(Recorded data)
☆ ☆ ☆ ☆
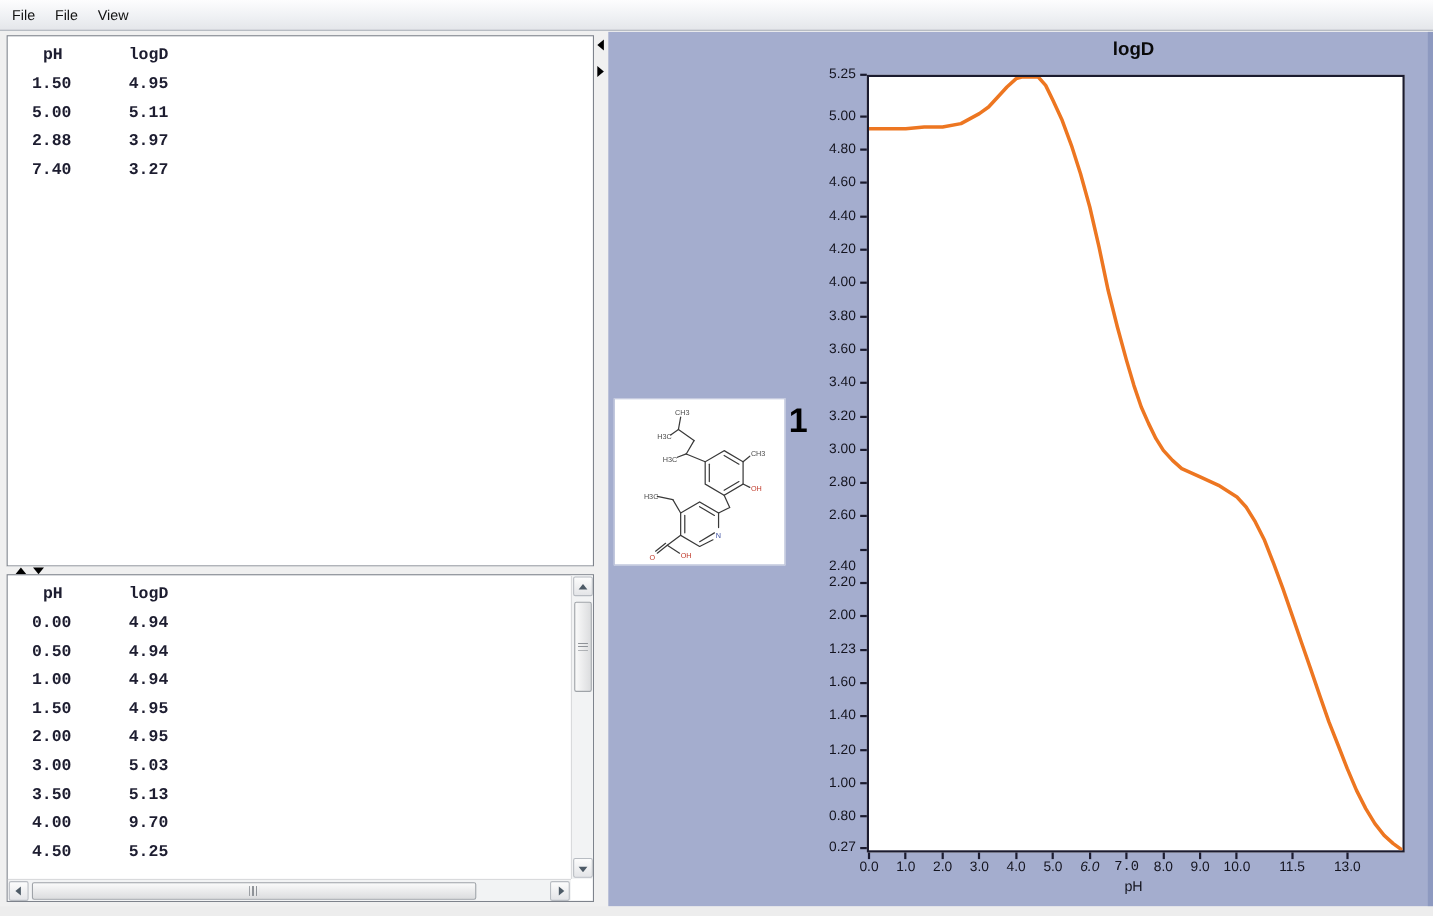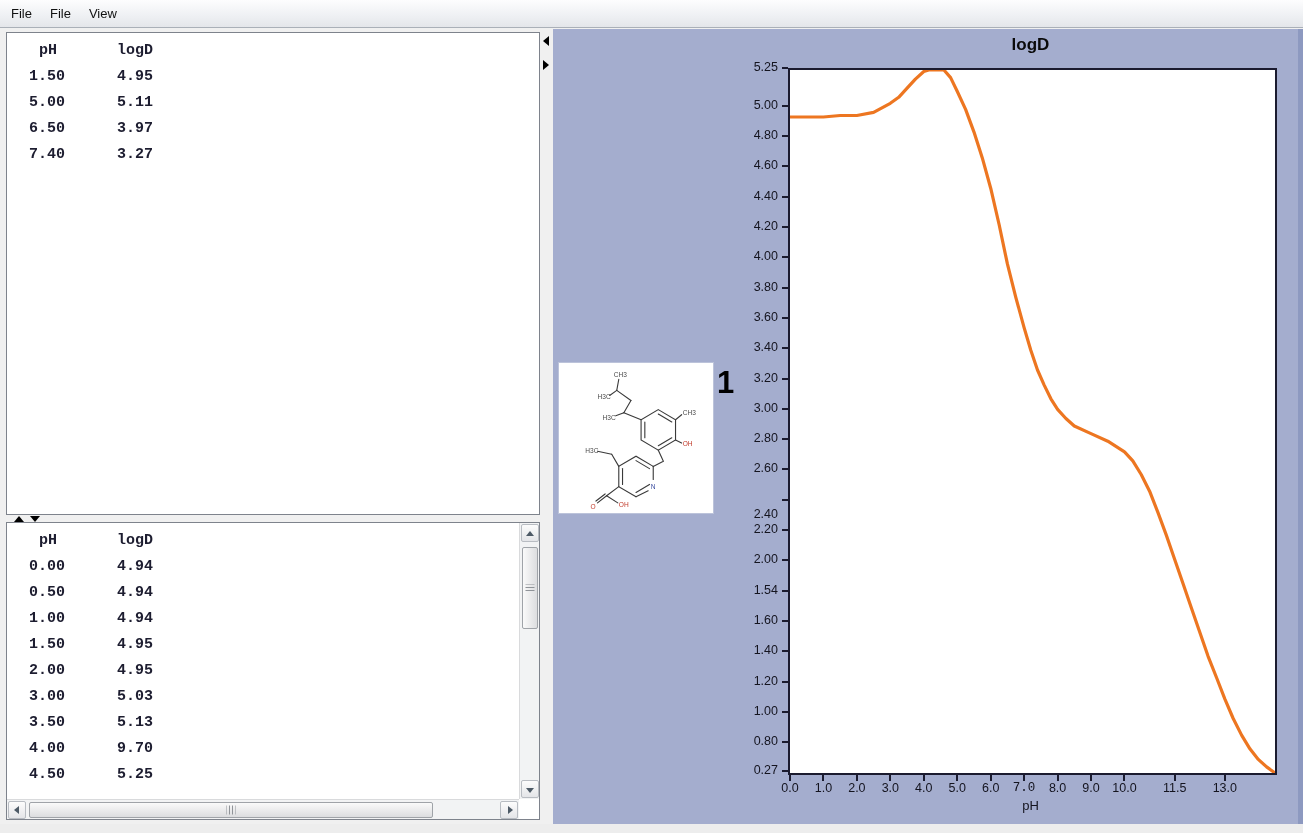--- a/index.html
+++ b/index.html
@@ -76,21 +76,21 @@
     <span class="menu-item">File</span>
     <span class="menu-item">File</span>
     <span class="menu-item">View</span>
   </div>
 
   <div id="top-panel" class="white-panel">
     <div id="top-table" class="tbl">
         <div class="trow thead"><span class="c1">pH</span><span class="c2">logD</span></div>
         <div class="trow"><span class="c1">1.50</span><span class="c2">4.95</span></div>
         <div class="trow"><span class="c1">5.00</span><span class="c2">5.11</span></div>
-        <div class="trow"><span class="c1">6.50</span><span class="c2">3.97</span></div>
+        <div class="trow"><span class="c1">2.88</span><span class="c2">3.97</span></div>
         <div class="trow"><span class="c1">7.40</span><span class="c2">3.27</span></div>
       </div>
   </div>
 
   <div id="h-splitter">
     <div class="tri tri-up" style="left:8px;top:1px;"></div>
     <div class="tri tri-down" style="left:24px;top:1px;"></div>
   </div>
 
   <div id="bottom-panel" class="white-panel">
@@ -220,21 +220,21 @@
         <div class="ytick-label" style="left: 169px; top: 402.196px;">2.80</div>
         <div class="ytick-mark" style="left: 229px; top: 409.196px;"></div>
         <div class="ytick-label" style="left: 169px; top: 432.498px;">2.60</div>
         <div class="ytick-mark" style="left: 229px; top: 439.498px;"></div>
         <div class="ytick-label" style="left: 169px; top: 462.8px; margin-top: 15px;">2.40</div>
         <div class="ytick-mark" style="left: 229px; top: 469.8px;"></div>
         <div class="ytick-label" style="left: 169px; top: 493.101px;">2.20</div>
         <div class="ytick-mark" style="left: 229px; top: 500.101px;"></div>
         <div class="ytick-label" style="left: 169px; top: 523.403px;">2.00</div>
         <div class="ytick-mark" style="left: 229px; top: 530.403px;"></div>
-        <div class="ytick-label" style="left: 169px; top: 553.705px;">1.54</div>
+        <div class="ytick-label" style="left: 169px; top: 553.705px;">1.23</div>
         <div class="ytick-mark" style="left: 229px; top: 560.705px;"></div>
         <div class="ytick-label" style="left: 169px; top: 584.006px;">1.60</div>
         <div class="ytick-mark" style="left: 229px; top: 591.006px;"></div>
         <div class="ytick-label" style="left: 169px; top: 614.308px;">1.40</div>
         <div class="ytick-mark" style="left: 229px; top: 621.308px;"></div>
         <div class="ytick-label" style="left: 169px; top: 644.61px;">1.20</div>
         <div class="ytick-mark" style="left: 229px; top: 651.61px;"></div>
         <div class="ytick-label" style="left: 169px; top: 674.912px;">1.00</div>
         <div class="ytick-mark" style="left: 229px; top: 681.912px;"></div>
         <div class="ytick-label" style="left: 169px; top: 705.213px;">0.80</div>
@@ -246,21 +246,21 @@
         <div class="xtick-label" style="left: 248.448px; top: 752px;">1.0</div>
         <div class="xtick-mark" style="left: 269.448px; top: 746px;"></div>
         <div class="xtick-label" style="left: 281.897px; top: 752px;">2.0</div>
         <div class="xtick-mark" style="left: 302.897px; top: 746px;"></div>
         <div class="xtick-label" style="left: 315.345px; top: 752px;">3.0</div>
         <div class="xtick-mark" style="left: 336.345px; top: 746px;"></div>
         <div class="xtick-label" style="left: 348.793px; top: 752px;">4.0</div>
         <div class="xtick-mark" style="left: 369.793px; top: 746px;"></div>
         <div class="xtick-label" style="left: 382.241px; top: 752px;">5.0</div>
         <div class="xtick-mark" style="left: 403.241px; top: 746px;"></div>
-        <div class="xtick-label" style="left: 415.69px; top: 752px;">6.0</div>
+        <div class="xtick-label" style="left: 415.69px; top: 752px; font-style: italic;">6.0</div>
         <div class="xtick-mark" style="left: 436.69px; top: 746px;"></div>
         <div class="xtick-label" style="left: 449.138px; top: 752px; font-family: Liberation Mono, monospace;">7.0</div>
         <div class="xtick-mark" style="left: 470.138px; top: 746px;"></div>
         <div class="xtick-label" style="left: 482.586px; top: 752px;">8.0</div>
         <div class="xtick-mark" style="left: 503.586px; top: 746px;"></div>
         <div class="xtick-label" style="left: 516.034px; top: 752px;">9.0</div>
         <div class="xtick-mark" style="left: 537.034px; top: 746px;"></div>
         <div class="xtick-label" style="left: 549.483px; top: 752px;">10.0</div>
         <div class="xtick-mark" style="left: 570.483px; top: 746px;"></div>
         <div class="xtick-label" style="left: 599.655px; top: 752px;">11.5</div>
☆ ☆ ☆ ☆
PROBLEM TO SOLVE:
From the first line above to the last, reproduce the records exactly but without the pictures.

YOUR RESPONSE:
--- a/index.html
+++ b/index.html
@@ -76,21 +76,21 @@
     <span class="menu-item">File</span>
     <span class="menu-item">File</span>
     <span class="menu-item">View</span>
   </div>
 
   <div id="top-panel" class="white-panel">
     <div id="top-table" class="tbl">
         <div class="trow thead"><span class="c1">pH</span><span class="c2">logD</span></div>
         <div class="trow"><span class="c1">1.50</span><span class="c2">4.95</span></div>
         <div class="trow"><span class="c1">5.00</span><span class="c2">5.11</span></div>
-        <div class="trow"><span class="c1">6.50</span><span class="c2">3.97</span></div>
+        <div class="trow"><span class="c1">2.88</span><span class="c2">3.97</span></div>
         <div class="trow"><span class="c1">7.40</span><span class="c2">3.27</span></div>
       </div>
   </div>
 
   <div id="h-splitter">
     <div class="tri tri-up" style="left:8px;top:1px;"></div>
     <div class="tri tri-down" style="left:24px;top:1px;"></div>
   </div>
 
   <div id="bottom-panel" class="white-panel">
@@ -220,21 +220,21 @@
         <div class="ytick-label" style="left: 169px; top: 402.196px;">2.80</div>
         <div class="ytick-mark" style="left: 229px; top: 409.196px;"></div>
         <div class="ytick-label" style="left: 169px; top: 432.498px;">2.60</div>
         <div class="ytick-mark" style="left: 229px; top: 439.498px;"></div>
         <div class="ytick-label" style="left: 169px; top: 462.8px; margin-top: 15px;">2.40</div>
         <div class="ytick-mark" style="left: 229px; top: 469.8px;"></div>
         <div class="ytick-label" style="left: 169px; top: 493.101px;">2.20</div>
         <div class="ytick-mark" style="left: 229px; top: 500.101px;"></div>
         <div class="ytick-label" style="left: 169px; top: 523.403px;">2.00</div>
         <div class="ytick-mark" style="left: 229px; top: 530.403px;"></div>
-        <div class="ytick-label" style="left: 169px; top: 553.705px;">1.54</div>
+        <div class="ytick-label" style="left: 169px; top: 553.705px;">1.23</div>
         <div class="ytick-mark" style="left: 229px; top: 560.705px;"></div>
         <div class="ytick-label" style="left: 169px; top: 584.006px;">1.60</div>
         <div class="ytick-mark" style="left: 229px; top: 591.006px;"></div>
         <div class="ytick-label" style="left: 169px; top: 614.308px;">1.40</div>
         <div class="ytick-mark" style="left: 229px; top: 621.308px;"></div>
         <div class="ytick-label" style="left: 169px; top: 644.61px;">1.20</div>
         <div class="ytick-mark" style="left: 229px; top: 651.61px;"></div>
         <div class="ytick-label" style="left: 169px; top: 674.912px;">1.00</div>
         <div class="ytick-mark" style="left: 229px; top: 681.912px;"></div>
         <div class="ytick-label" style="left: 169px; top: 705.213px;">0.80</div>
@@ -246,21 +246,21 @@
         <div class="xtick-label" style="left: 248.448px; top: 752px;">1.0</div>
         <div class="xtick-mark" style="left: 269.448px; top: 746px;"></div>
         <div class="xtick-label" style="left: 281.897px; top: 752px;">2.0</div>
         <div class="xtick-mark" style="left: 302.897px; top: 746px;"></div>
         <div class="xtick-label" style="left: 315.345px; top: 752px;">3.0</div>
         <div class="xtick-mark" style="left: 336.345px; top: 746px;"></div>
         <div class="xtick-label" style="left: 348.793px; top: 752px;">4.0</div>
         <div class="xtick-mark" style="left: 369.793px; top: 746px;"></div>
         <div class="xtick-label" style="left: 382.241px; top: 752px;">5.0</div>
         <div class="xtick-mark" style="left: 403.241px; top: 746px;"></div>
-        <div class="xtick-label" style="left: 415.69px; top: 752px;">6.0</div>
+        <div class="xtick-label" style="left: 415.69px; top: 752px; font-style: italic;">6.0</div>
         <div class="xtick-mark" style="left: 436.69px; top: 746px;"></div>
         <div class="xtick-label" style="left: 449.138px; top: 752px; font-family: Liberation Mono, monospace;">7.0</div>
         <div class="xtick-mark" style="left: 470.138px; top: 746px;"></div>
         <div class="xtick-label" style="left: 482.586px; top: 752px;">8.0</div>
         <div class="xtick-mark" style="left: 503.586px; top: 746px;"></div>
         <div class="xtick-label" style="left: 516.034px; top: 752px;">9.0</div>
         <div class="xtick-mark" style="left: 537.034px; top: 746px;"></div>
         <div class="xtick-label" style="left: 549.483px; top: 752px;">10.0</div>
         <div class="xtick-mark" style="left: 570.483px; top: 746px;"></div>
         <div class="xtick-label" style="left: 599.655px; top: 752px;">11.5</div>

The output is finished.